İyiler, Kötüler ve Biz
6-10 aylık bebeklere, bir tepeye tırmanmaya çalışan bir üçgen videosu gösterilmiş. Gözleri olan bu üçgen, ilk iki denemede tepeye varamadan geri düşmüş. Üçüncü denemesinde ya kendisine —aşağıdan ittirerek— yardımcı olan bir çember sayesinde tepeye varabilmiş veya kendisini —yukarıdan ittirerek— engelleyen bir kare yüzünden yine başarısız olmuş. Bu videoyu seyreden bebeklerin büyük bölümü, video seyrettikten sonra kendilerine sunulan çember ve karenin arasından çemberi seçmişler.
Hamlin, Wynn ve Bloom, bu deneylerini 2007 yılında Nature dergisinde, Social Evaluation by Preverbal Infants adıyla yayınladılar, İnternette bulup okuyabilirsiniz. Makalenin adından da anlaşılacağı gibi, çalışmanın iddiası, insanın henüz bebekken bile, iyiler ve kötüler arasında ayrım yapabildiğini göstermek.

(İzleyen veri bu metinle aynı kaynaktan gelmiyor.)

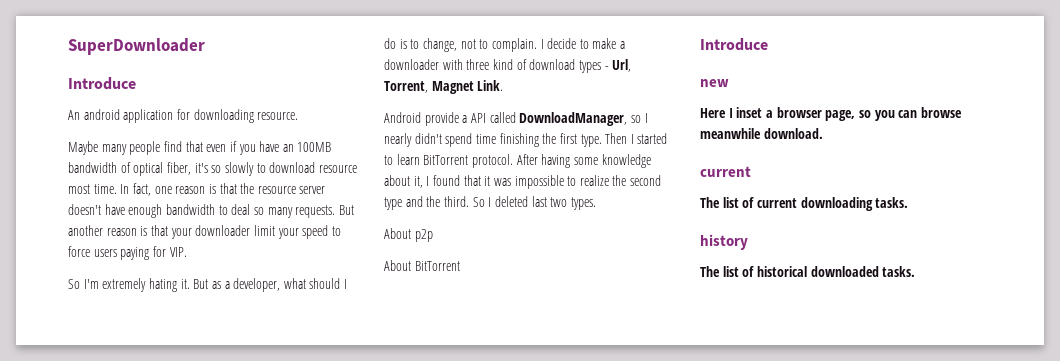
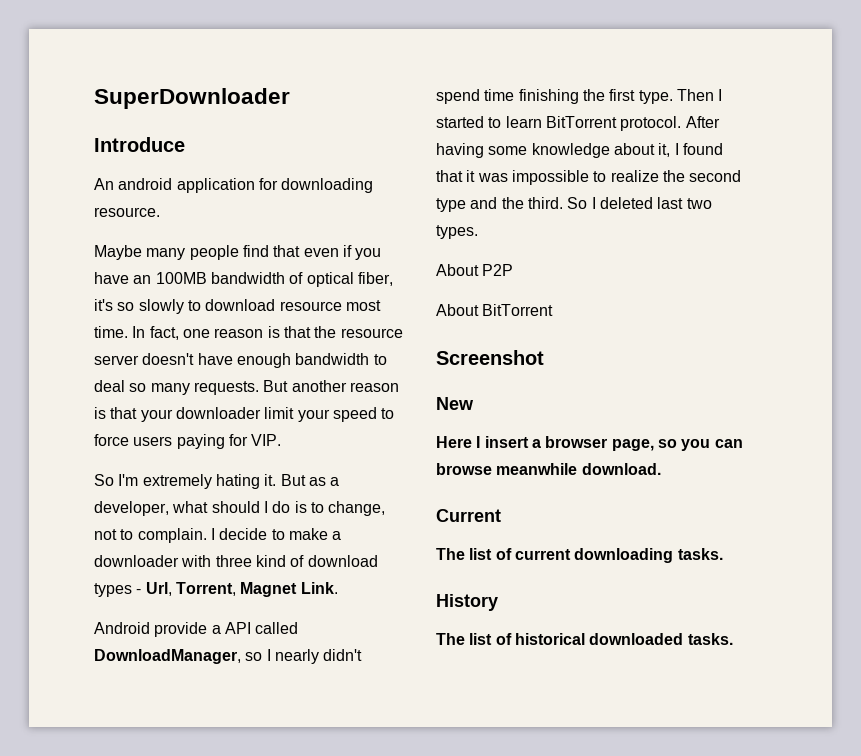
[414,229,433,242] p2p -> [482,264,514,276] P2P
[700,38,768,51] [700,79,729,87] Introduce // new -> [436,350,544,365] [436,397,474,410] Screenshot // New
[736,107,763,118] inset -> [484,436,529,448] insert
[700,166,751,177] current -> [436,509,501,522] Current
[700,234,748,250] history -> [436,594,498,611] History

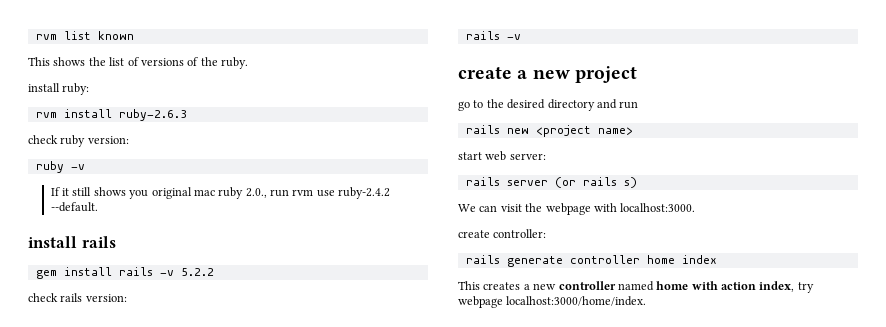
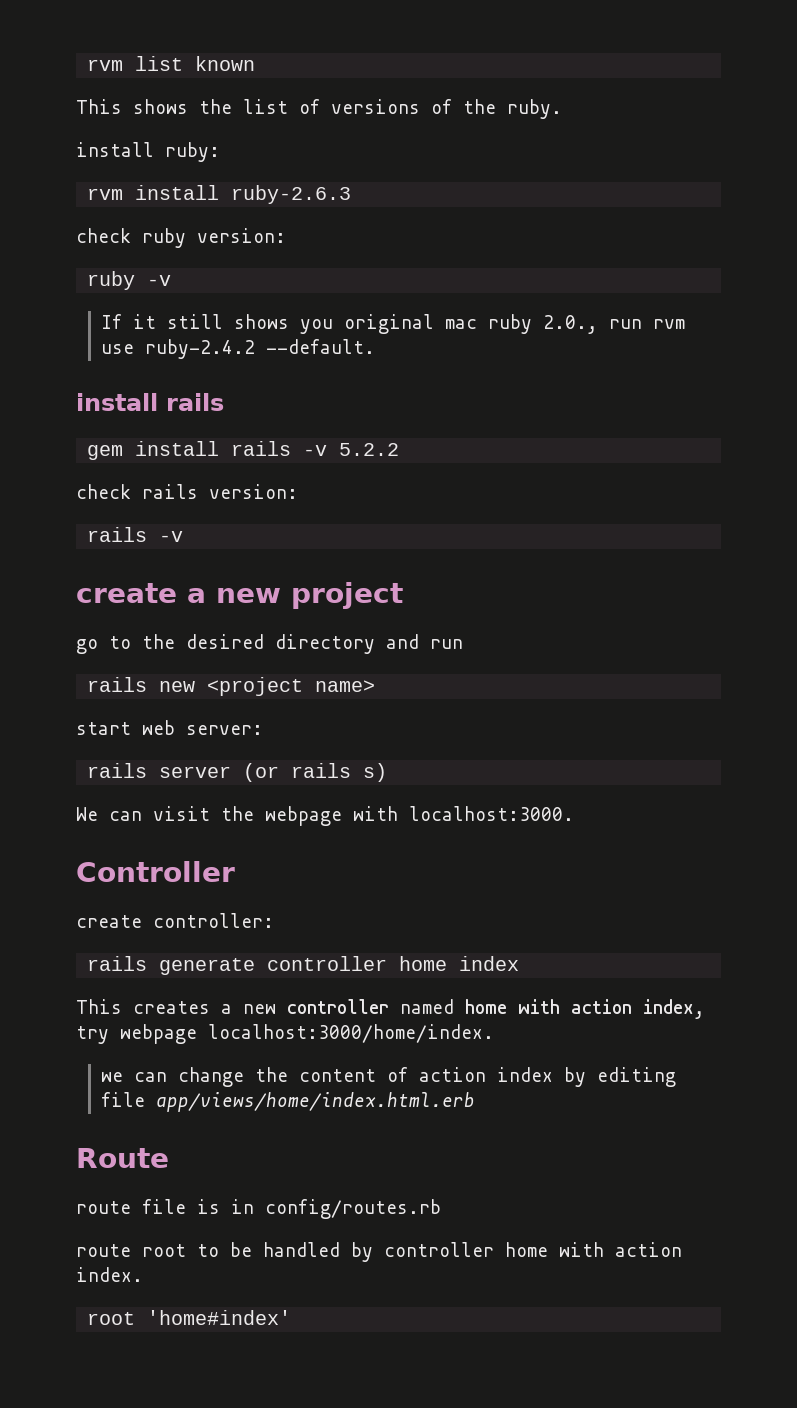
(696, 207) none -> [76,861,235,882] // Controller
(647, 301) none -> [101,1067,677,1087] [101,1092,476,1112] [76,1148,169,1168] [76,1199,441,1219] [76,1242,682,1262] [76,1267,143,1282] [87,1310,292,1325] // we can change the content of action index by editing file app/views/home/index.html.erb // Route // route file is in config/routes.rb // route root to be handled by controller home with action index. // root 'home#index'

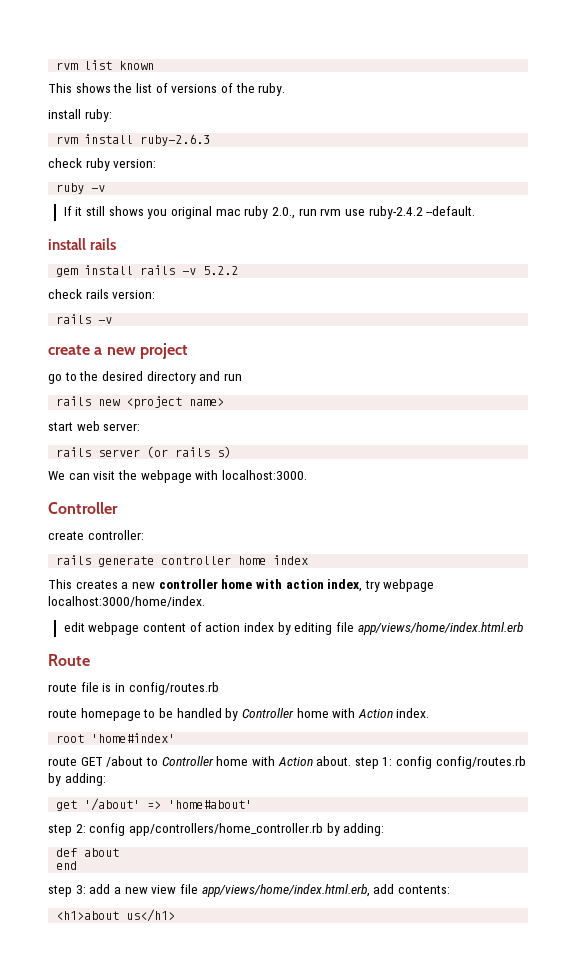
[400,999,454,1014] named -> (218, 584) none
[101,1067,289,1087] we can change the -> [63,622,140,635] edit webpage
[142,1244,186,1257] root -> [80,708,141,721] homepage
[384,1242,682,1257] controller home with action -> [241,708,393,718] Controller home with Action
(292, 1317) none -> [48,756,526,769] [48,773,106,786] [56,798,253,811] [48,823,385,836] [56,848,120,857] [56,861,78,870] [48,884,450,897] [56,909,176,922] // route GET /about to Controller home with Action about. step 1: config config/routes.rb by adding: // get '/about' => 'home#about' // step 2: config app/controllers/home_controller.rb by adding: // def about // end // step 3: add a new view file app/views/home/index.html.erb, add contents: // <h1>about us</h1>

Tepeye varmaya yardımcı olmayı iyi, engel olmayı kötü olarak değerlendiriyoruz, anlaşıldığı kadarıyla. Bu demektir ki, tepeye varmayı iyi bir şey olarak kabul ediyoruz. Sahiden öyle mi? Tepeye tırmanmaya çalışan üçgen, acaba kendisi veya başkaları için iyi bir şey mi yapıyor? Belki de aşağıda, kendisini hiç kasmadan, beyhude yorulmadan oturup dursa, hem kendisi hem de herkes için iyi olacak.

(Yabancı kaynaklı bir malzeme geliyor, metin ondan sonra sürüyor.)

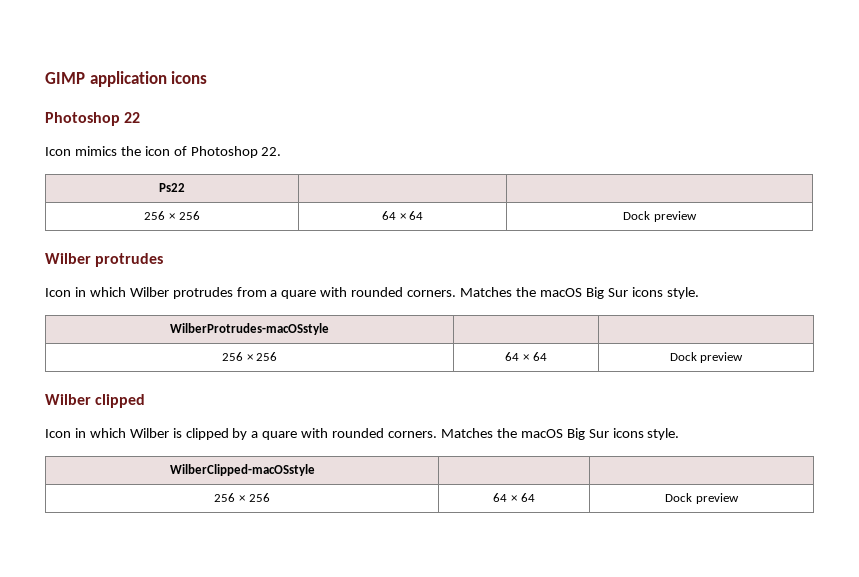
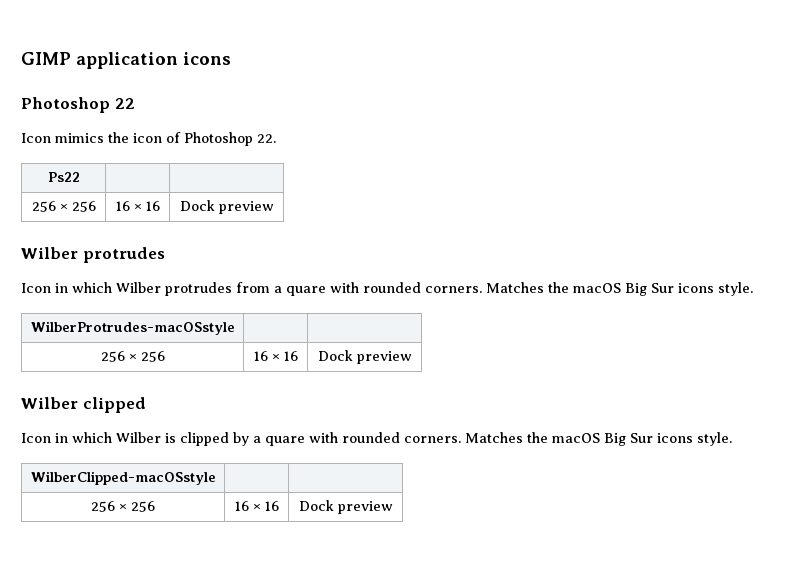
[381,211,424,220] 64 × 64 -> [115,201,160,211] 16 × 16
[505,352,547,361] 64 × 64 -> [253,351,298,361] 16 × 16
[493,493,535,502] 64 × 64 -> [234,501,279,511] 16 × 16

Deneyden görüldüğü kadarıyla, kendimize bu tür soruları pek sormuyoruz. Eğer sevimli üçgenimiz tepeye tırmanmaya çalışıyorsa, ona yardımcı olan iyidir, engel olan ise kötü. “Canım altı aylık bebeğin aklı da bu kadar olur işte” demeyin. Anlaşılıyor ki, iyiler ve kötüler arasındaki ayrım kabiliyetimiz sonradan edinilen bir şey değil, doğarken sahip olduğumuz bir vasıf. Nöronlarımızın ve bağlantılarının yapısal bir özelliği.
***
Peki, bir insanın kendisi için iyi olanı ayırt edemeyebileceği kanaatini nerede, hangi safhada, nasıl ediniyoruz? Bir adım sonrası var: Bir insanın kendisi için neyin iyi olduğunu bilmediğini varsaydığımız durumda, biz onun hakkında, onun bilmediğini düşündüğümüz şeyi nereden biliyoruz? Nasıl biliyoruz? Bildiğimizi, bir başkasının kendisi hakkındaki bilgisinden daha güvenilir bulmamızın dayanağı ne?
Ve saire…
Farkındasınız. O kadar da apolitik değil sorularım.